For the string "font", find every matching line in the records and copy it.

--- START ---

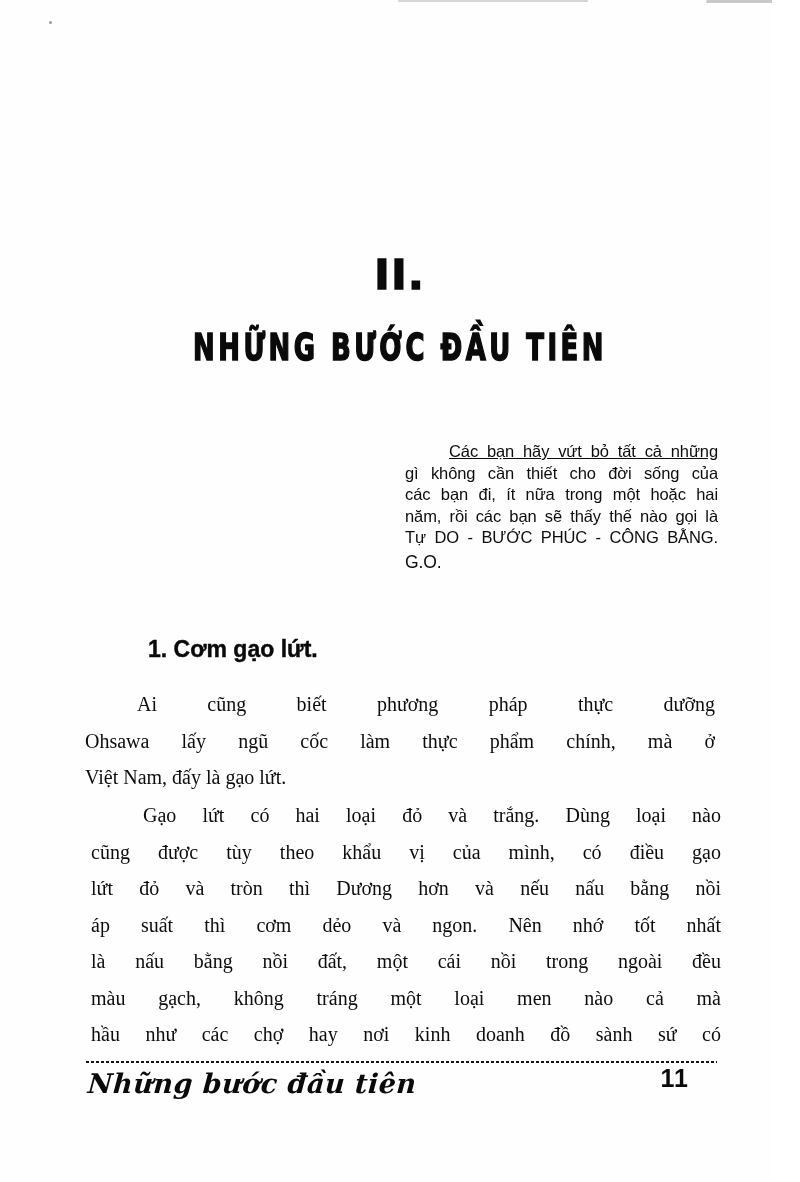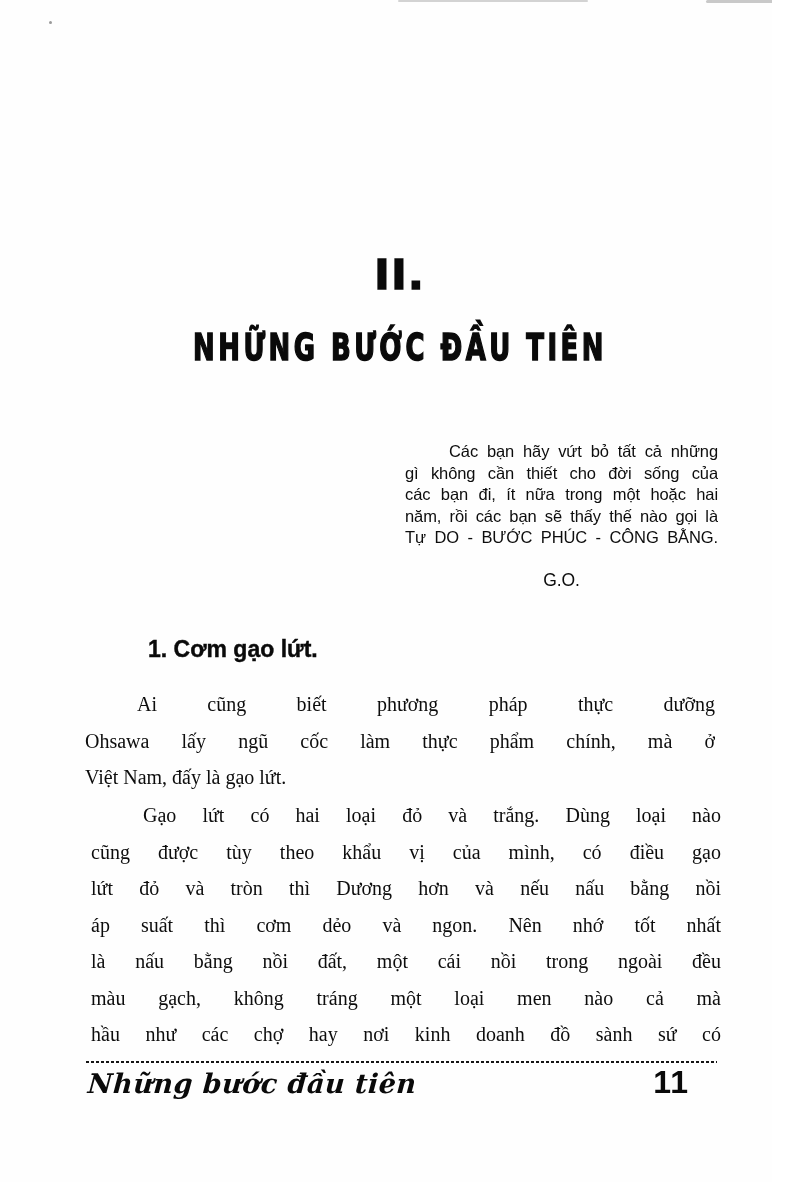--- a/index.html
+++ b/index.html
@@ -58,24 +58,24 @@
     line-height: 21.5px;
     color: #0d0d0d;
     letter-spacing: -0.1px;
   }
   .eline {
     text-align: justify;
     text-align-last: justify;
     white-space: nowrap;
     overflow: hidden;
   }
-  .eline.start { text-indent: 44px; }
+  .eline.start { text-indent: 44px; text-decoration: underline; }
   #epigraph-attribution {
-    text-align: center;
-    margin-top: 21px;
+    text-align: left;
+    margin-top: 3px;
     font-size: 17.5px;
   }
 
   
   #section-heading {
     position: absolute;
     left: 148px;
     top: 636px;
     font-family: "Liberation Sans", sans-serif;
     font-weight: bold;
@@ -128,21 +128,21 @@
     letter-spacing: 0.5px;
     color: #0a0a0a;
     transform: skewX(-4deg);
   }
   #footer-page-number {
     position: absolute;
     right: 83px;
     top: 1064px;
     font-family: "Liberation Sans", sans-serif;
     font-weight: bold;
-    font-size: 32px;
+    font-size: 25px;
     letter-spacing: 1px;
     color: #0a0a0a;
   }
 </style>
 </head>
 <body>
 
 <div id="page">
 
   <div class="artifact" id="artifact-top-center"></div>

--- END ---

**RESPONSE**:
     font-size: 17.5px;
     font-family: "Liberation Sans", sans-serif;
     font-weight: bold;
     font-family: "Liberation Sans", sans-serif;
     font-weight: bold;
-    font-size: 32px;
+    font-size: 25px;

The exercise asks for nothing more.